Ah, o próprio governo traz. A Ana (Agência Nacional de Águas) elaborou o Atlas do Nordeste com mais de quinhentas alternativas de abastecimento hídrico de toda a região, atendendo 34 milhões de seres humanos. A Asa (Articulação do Semi-Árido paras as Comunidades Rurais), mais de 10 milhões. Quer dizer, tem alternativas excelentes do próprio governo. Se fossem implementados os projetos da Ana e da Asa seria resolvido o problema de abastecimento hídrico das comunidades. Só que, as alternativas visam o povo. O projeto visa os grandes grupos econômicos, por isso todo esse lobby em favor da transposição, em detrimento das necessidades populares.

Na primeira greve de fome, o governo se comprometeu a paralisar o projeto para realizar uma discussão mais ampla sobre a transposição. No entanto, Lula descumpriu esse acordo e começou as obras. Como se dá a luta contra a transposição no momento em que governo já está implementando as obras?

O governo não, o projeto está sendo implementado pelo próprio Exército, que é uma maneira totalmente irregular. As lutas continuam. Isso aqui é expressão disso, da indignação popular, a mobilização dos movimentos populares. Eu não acredito que o projeto seja levado adiante, pois são muitas irregularidades, de todas as ordens: econômico, social, ambiental, ética, jurídica. São muitas irregularidades.
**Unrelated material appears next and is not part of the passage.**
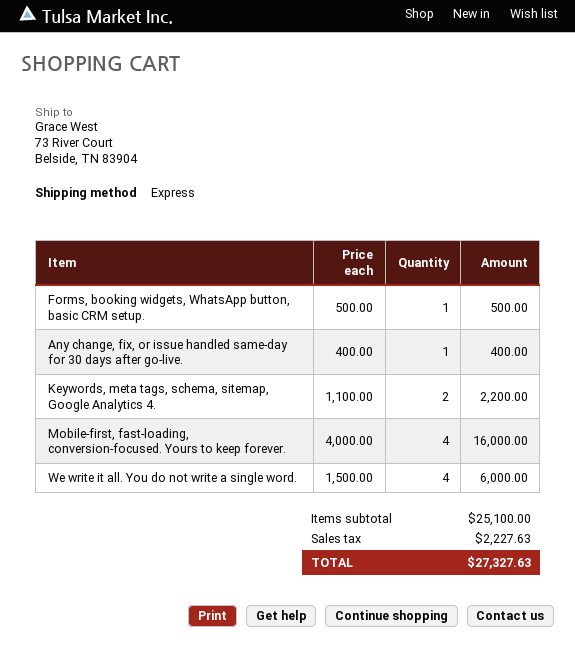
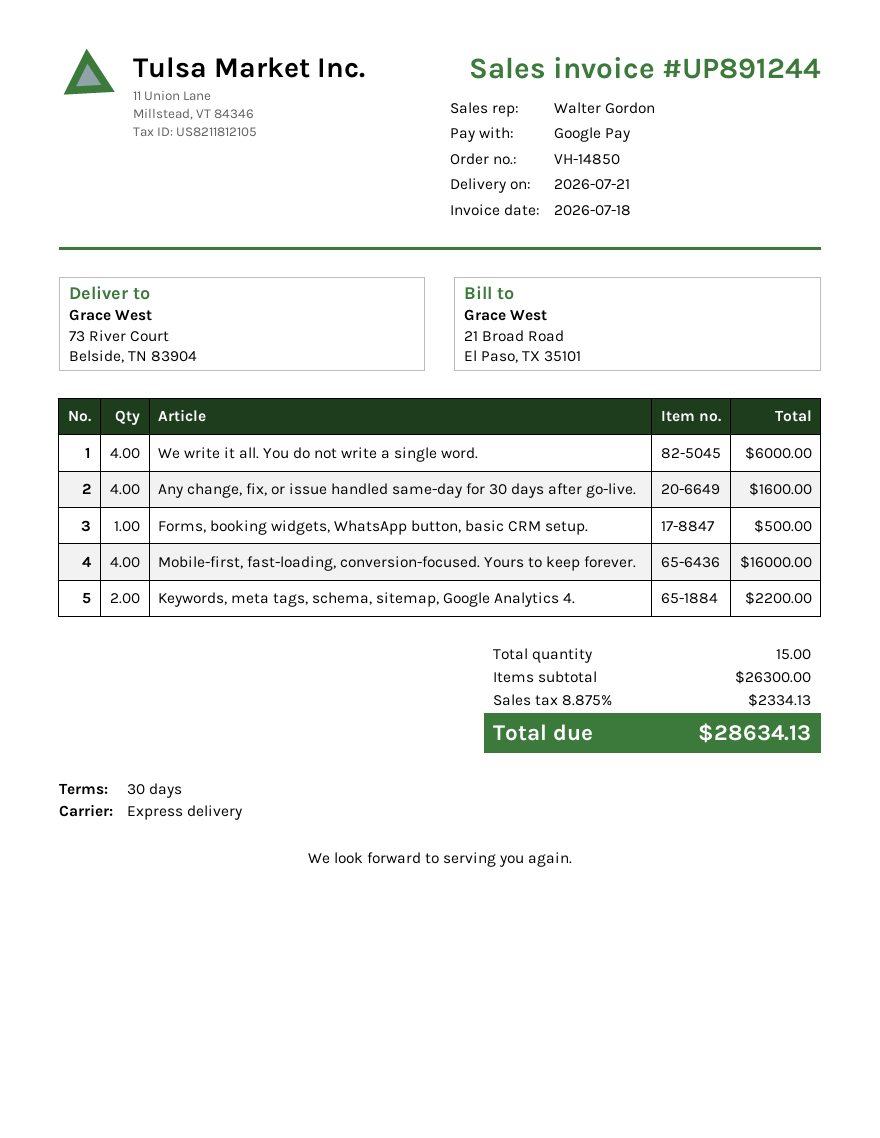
Any change, fix, or issue handled same-day for 30 days after go-live.: 1 for 400.00 -> 4 for 1600.00
subtotal: 25100.00 -> 26300.00
tax: 2227.63 -> 2334.13
total: 27327.63 -> 28634.13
Em que estágio do projeto está?

O Exército está fazendo buraco. Fazendo buraco e tirando todo o povo que está incomodando o trabalho deles. A região está completamente precarizada.

Qual a importância dos sindicatos e dos movimentos sociais nessa luta?

São fundamentais. Os movimentos sociais, as universidades, as organizações, associações, sindicatos, as comunidades tradicionais, índios, quilombolas. É o momento de todo mundo se mobilizar, é hora de nos darmos as mãos. Porque a luta é muito grande.